* DATASET EXTRACT:
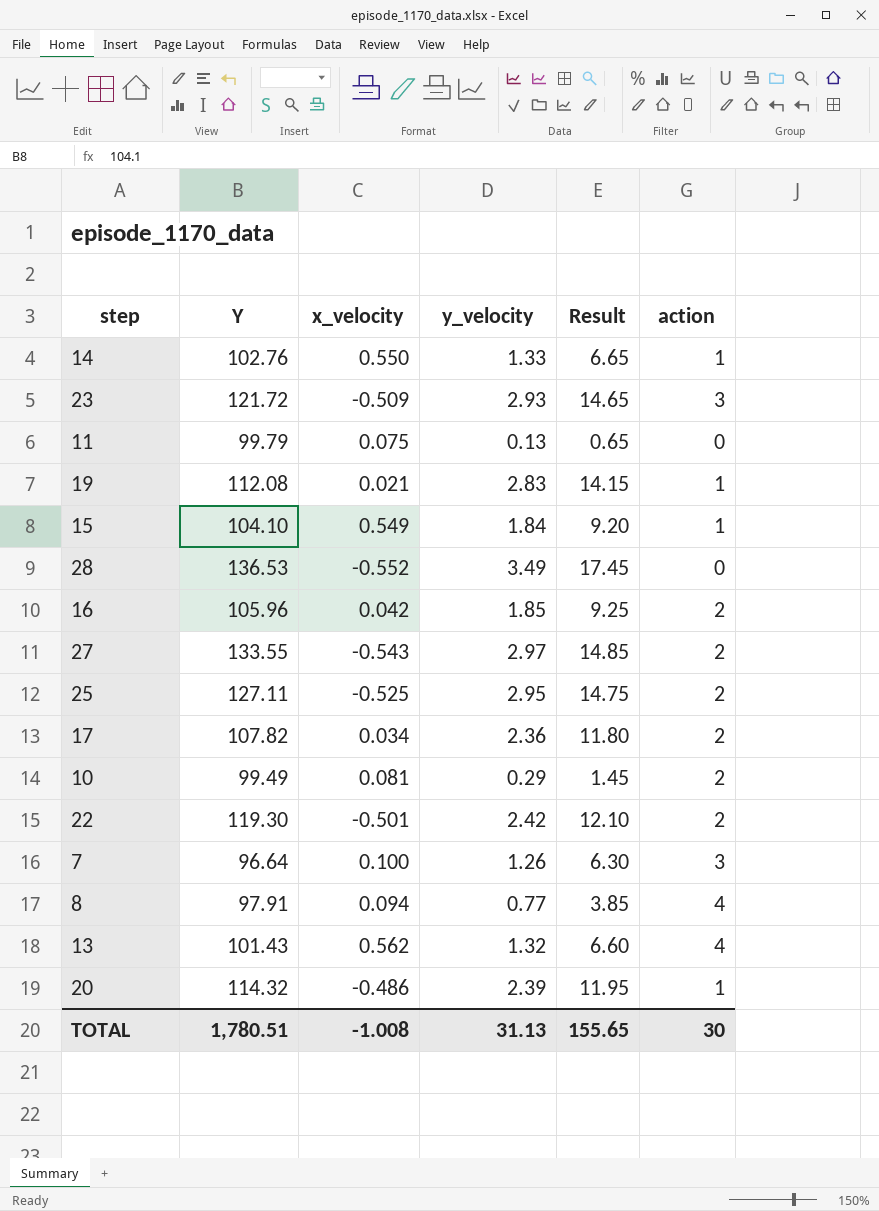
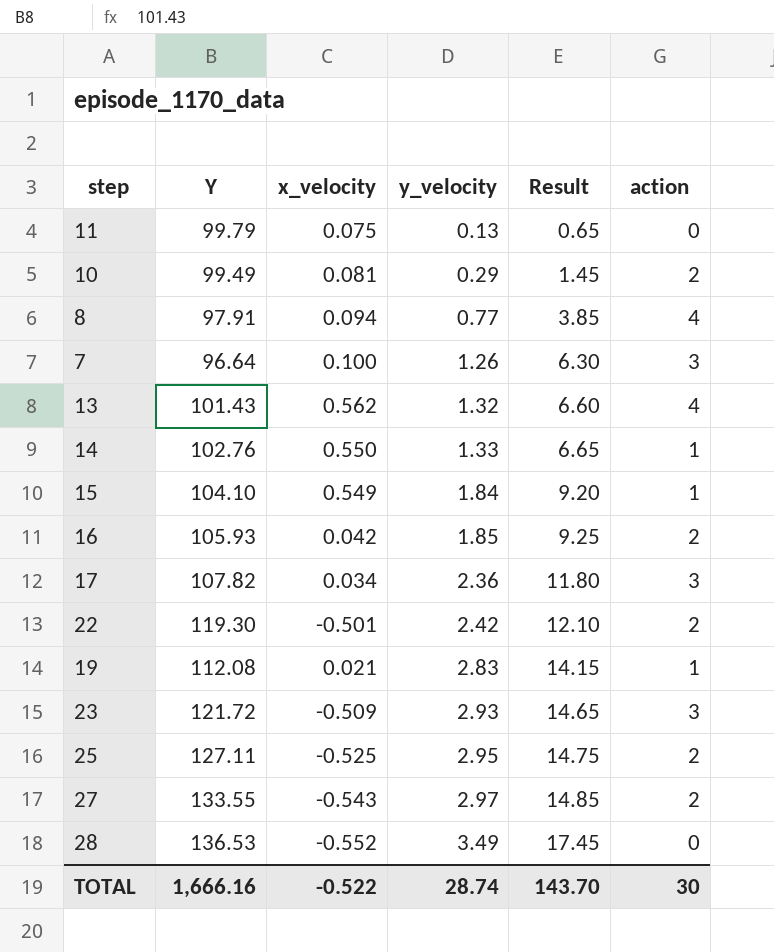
row order: none -> y_velocity ascending
row 20: 114.32 | -0.486 | 2.39 | 11.95 | 1 -> none
16 | Y: 105.96 -> 105.93
17 | action: 2 -> 3
TOTAL | Y: 1,780.51 -> 1,666.16
TOTAL | x_velocity: -1.008 -> -0.522
TOTAL | y_velocity: 31.13 -> 28.74
TOTAL | Result: 155.65 -> 143.70

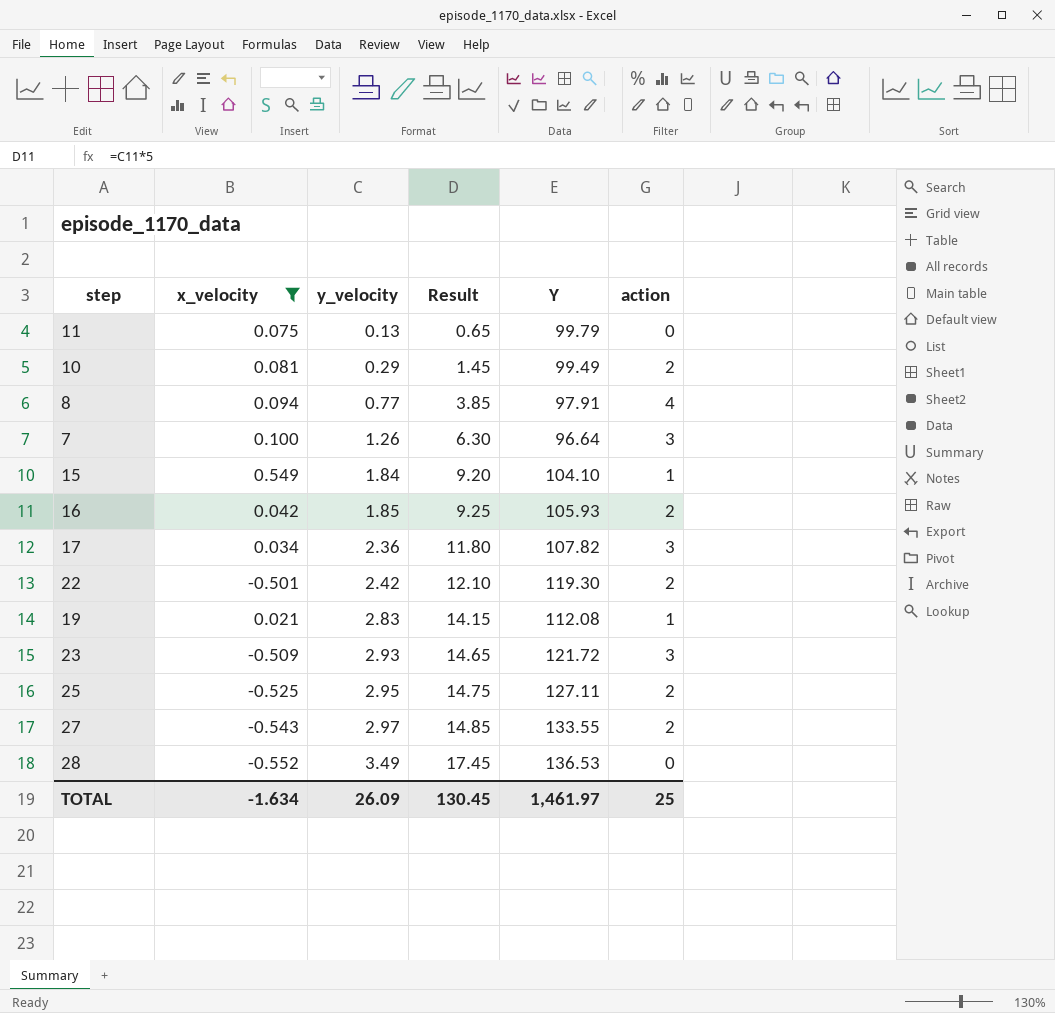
filter: none -> x_velocity <= 0.549
column Y | position: 2 -> 5
TOTAL | x_velocity: -0.522 -> -1.634
TOTAL | y_velocity: 28.74 -> 26.09
TOTAL | Result: 143.70 -> 130.45
TOTAL | Y: 1,666.16 -> 1,461.97
TOTAL | action: 30 -> 25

* WORK TO BE COMPLETED: Nothing but the lines from the one containing "TOTAL | y_velocity: 31.13 -> 28.74" through the end of the listing should be printed, each exactly as it appears and without pictures.

* WRITTEN SOLUTION:
TOTAL | y_velocity: 31.13 -> 28.74
TOTAL | Result: 155.65 -> 143.70

filter: none -> x_velocity <= 0.549
column Y | position: 2 -> 5
TOTAL | x_velocity: -0.522 -> -1.634
TOTAL | y_velocity: 28.74 -> 26.09
TOTAL | Result: 143.70 -> 130.45
TOTAL | Y: 1,666.16 -> 1,461.97
TOTAL | action: 30 -> 25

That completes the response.